Riedel lobe

Case contributed by Safwat Mohammad Almoghazy
Diagnosis certain

Presentation

Post hysterectomy with pelvic pain with the ultrasound demonstrating a pelvic cystic lesion for CT assessment.

Patient Data

Age: 35 years
Gender: Female
ct

The liver is mildly enlarged with a prominent Riedel lobe and mild diffuse fat attenuation, no focal lesions or dilated intrahepatic biliary radicles seen.

Evidence of the previous operation in the form of midline incision, evidence of hysterectomy with a prominent vaginal stump and non-visualized right ovary.

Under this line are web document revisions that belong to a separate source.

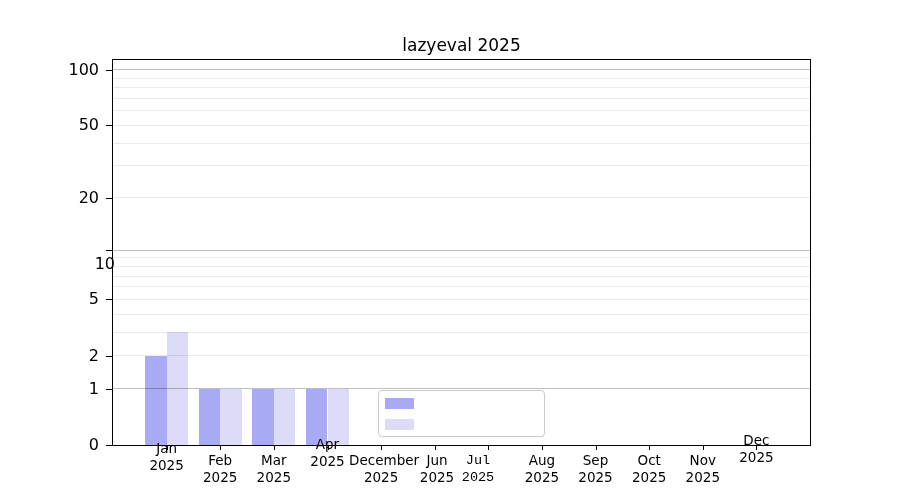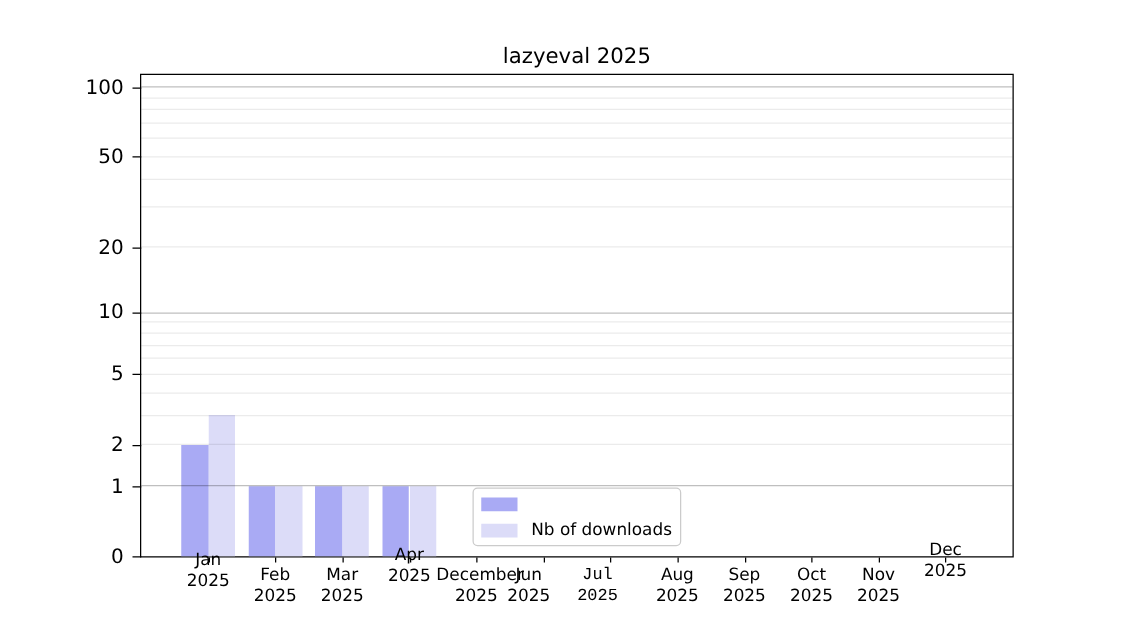--- a/index.html
+++ b/index.html
@@ -71,33 +71,32 @@
       <div class="gridline" style="top: 328.2px; background: rgba(0, 0, 0, 0.25);"></div>
       <div class="gridline" style="top: 189.6px; background: rgba(0, 0, 0, 0.25);"></div>
       <div class="gridline" style="top: 9.3px; background: rgba(0, 0, 0, 0.25);"></div>
     </div>
   <div class="legend">
     <div class="legend-row">
       <span class="legend-swatch" style="background: rgb(169, 170, 244);"></span>
     </div>
     <div class="legend-row">
       <span class="legend-swatch" style="background: rgb(220, 220, 248);"></span>
-      <span class="legend-label">Nb of downloads</span>
     </div>
   </div>
 <div class="tickmark" style="left: 106px; top: 445px; width: 7px; height: 1px;"></div>
     <div class="ytick-label" style="top: 436px;">0</div>
     <div class="tickmark" style="left: 106px; top: 388.7px; width: 7px; height: 1px;"></div>
     <div class="ytick-label" style="top: 379.7px;">1</div>
     <div class="tickmark" style="left: 106px; top: 355.7px; width: 7px; height: 1px;"></div>
     <div class="ytick-label" style="top: 346.7px;">2</div>
     <div class="tickmark" style="left: 106px; top: 299.3px; width: 7px; height: 1px;"></div>
     <div class="ytick-label" style="top: 290.3px;">5</div>
     <div class="tickmark" style="left: 106px; top: 250.1px; width: 7px; height: 1px;"></div>
-    <div class="ytick-label" style="top: 240px;">10</div>
+    <div class="ytick-label" style="top: 255px; margin-left: 16px;">10</div>
     <div class="tickmark" style="left: 106px; top: 197.5px; width: 7px; height: 1px;"></div>
     <div class="ytick-label" style="top: 188.5px;">20</div>
     <div class="tickmark" style="left: 106px; top: 125.4px; width: 7px; height: 1px;"></div>
     <div class="ytick-label" style="top: 116.4px;">50</div>
     <div class="tickmark" style="left: 106px; top: 69.8px; width: 7px; height: 1px;"></div>
     <div class="ytick-label" style="top: 60.8px;">100</div>
     <div class="tickmark" style="left: 166.6px; top: 446px; width: 1px; height: 4px;"></div>
     <div class="xtick-label" style="left: 134.6px; top: 440px;">Jan
 2025</div>
     <div class="tickmark" style="left: 220.2px; top: 446px; width: 1px; height: 4px;"></div>
@@ -106,21 +105,21 @@
     <div class="tickmark" style="left: 273.8px; top: 446px; width: 1px; height: 4px;"></div>
     <div class="xtick-label" style="left: 241.8px; top: 452px;">Mar
 2025</div>
     <div class="tickmark" style="left: 327.5px; top: 446px; width: 1px; height: 4px;"></div>
     <div class="xtick-label" style="left: 295.5px; top: 436px;">Apr
 2025</div>
     <div class="tickmark" style="left: 381.1px; top: 446px; width: 1px; height: 4px;"></div>
     <div class="xtick-label" style="left: 349.1px; top: 452px;">December
 2025</div>
     <div class="tickmark" style="left: 434.7px; top: 446px; width: 1px; height: 4px;"></div>
-    <div class="xtick-label" style="left: 391px; top: 452px;">Jun
+    <div class="xtick-label" style="left: 405px; top: 452px;">Jun
 2025</div>
     <div class="tickmark" style="left: 488.3px; top: 446px; width: 1px; height: 4px;"></div>
     <div class="xtick-label" style="left: 446px; top: 452px; font-family: Liberation Mono, monospace;">Jul
 2025</div>
     <div class="tickmark" style="left: 541.9px; top: 446px; width: 1px; height: 4px;"></div>
     <div class="xtick-label" style="left: 509.9px; top: 452px;">Aug
 2025</div>
     <div class="tickmark" style="left: 595.5px; top: 446px; width: 1px; height: 4px;"></div>
     <div class="xtick-label" style="left: 563.5px; top: 452px;">Sep
 2025</div>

A multiloculated cystic lesion is seen off left midline and abutting the left side of the rectum measuring about 6 x 5 cm with thin septae with no obvious soft tissue component suggestive of lefty ovarian origin for tumor marker and gynecological correlation.

Case Discussion

This case was subjected to TAH + right oophorectomy, 6 months ago and histopathology showed endometrioid adenocarcinoma of the right ovary. She did not receive any adjuvant treatment. The patient has deep pelvic pain and ultrasound showed a pelvic cystic lesion and our CT assessment as mentioned above.

An incidentally noted Riedel lobe which is a tongue-like, inferior projection of the right lobe of the liver beyond the level of the most inferior costal cartilage on CT images.